- _TASK DETAILS_:
A word-for-word copy of the listing is what's needed; leave out every image.

- _EXERCISE MATERIAL_:
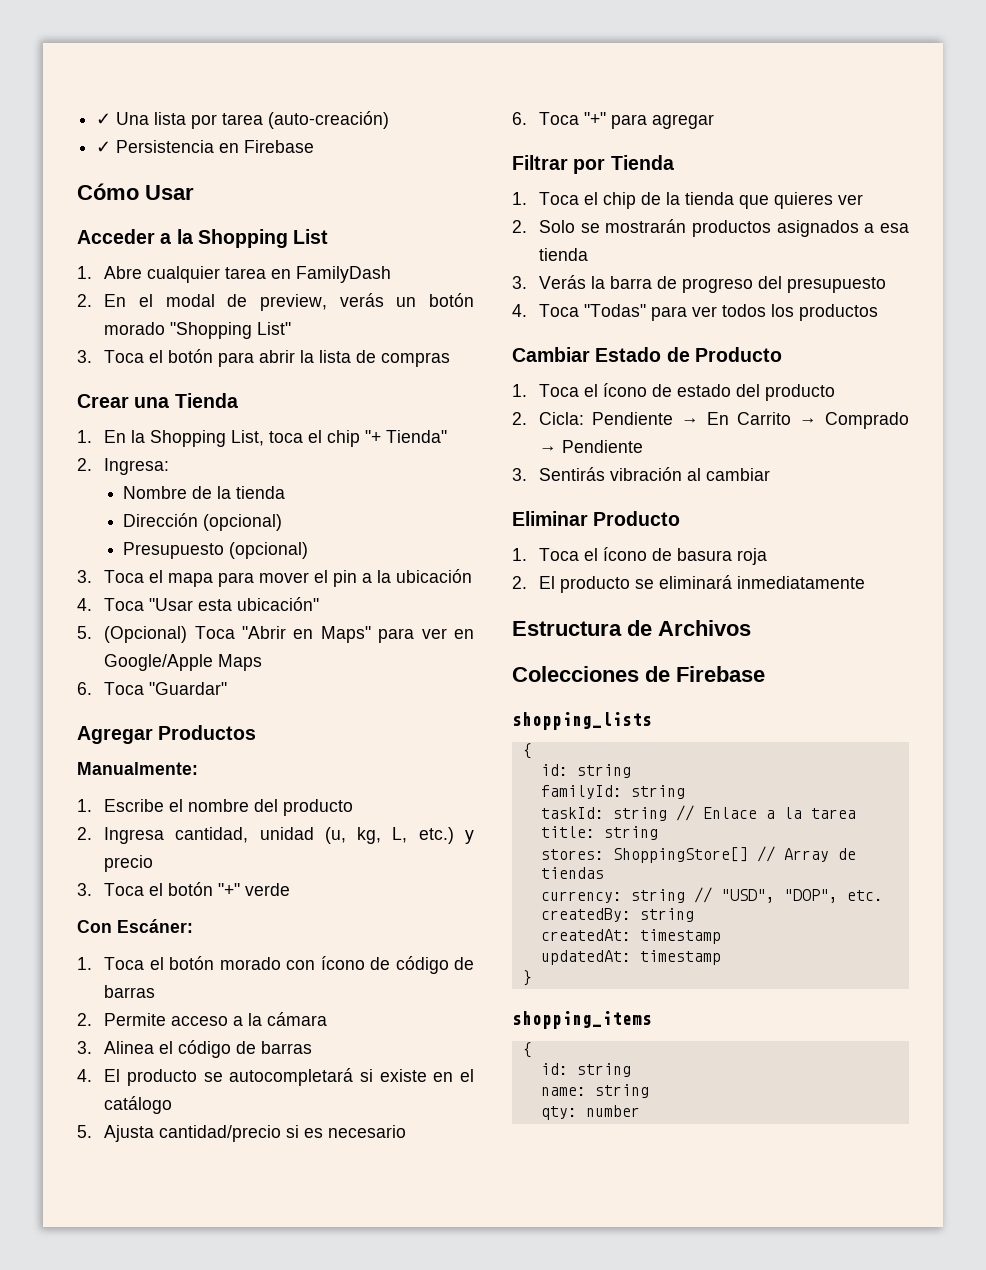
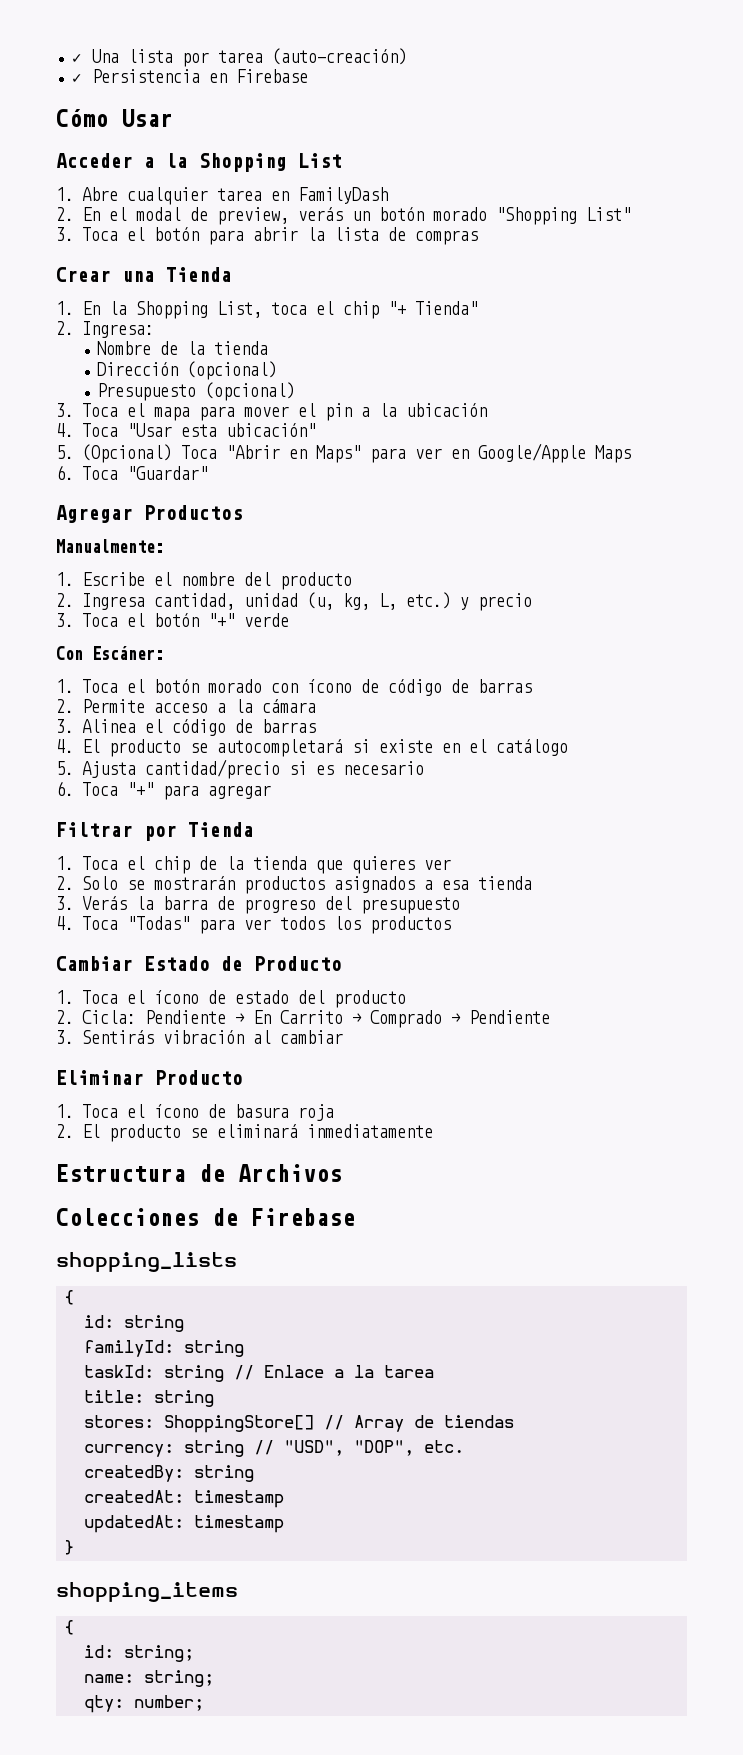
  shopping_items
  {
- id: string
+ id: string;
- name: string
+ name: string;
- qty: number
+ qty: number;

- _SOLVED PROBLEM_:
  shopping_items
  {
- id: string
+ id: string;
- name: string
+ name: string;
- qty: number
+ qty: number;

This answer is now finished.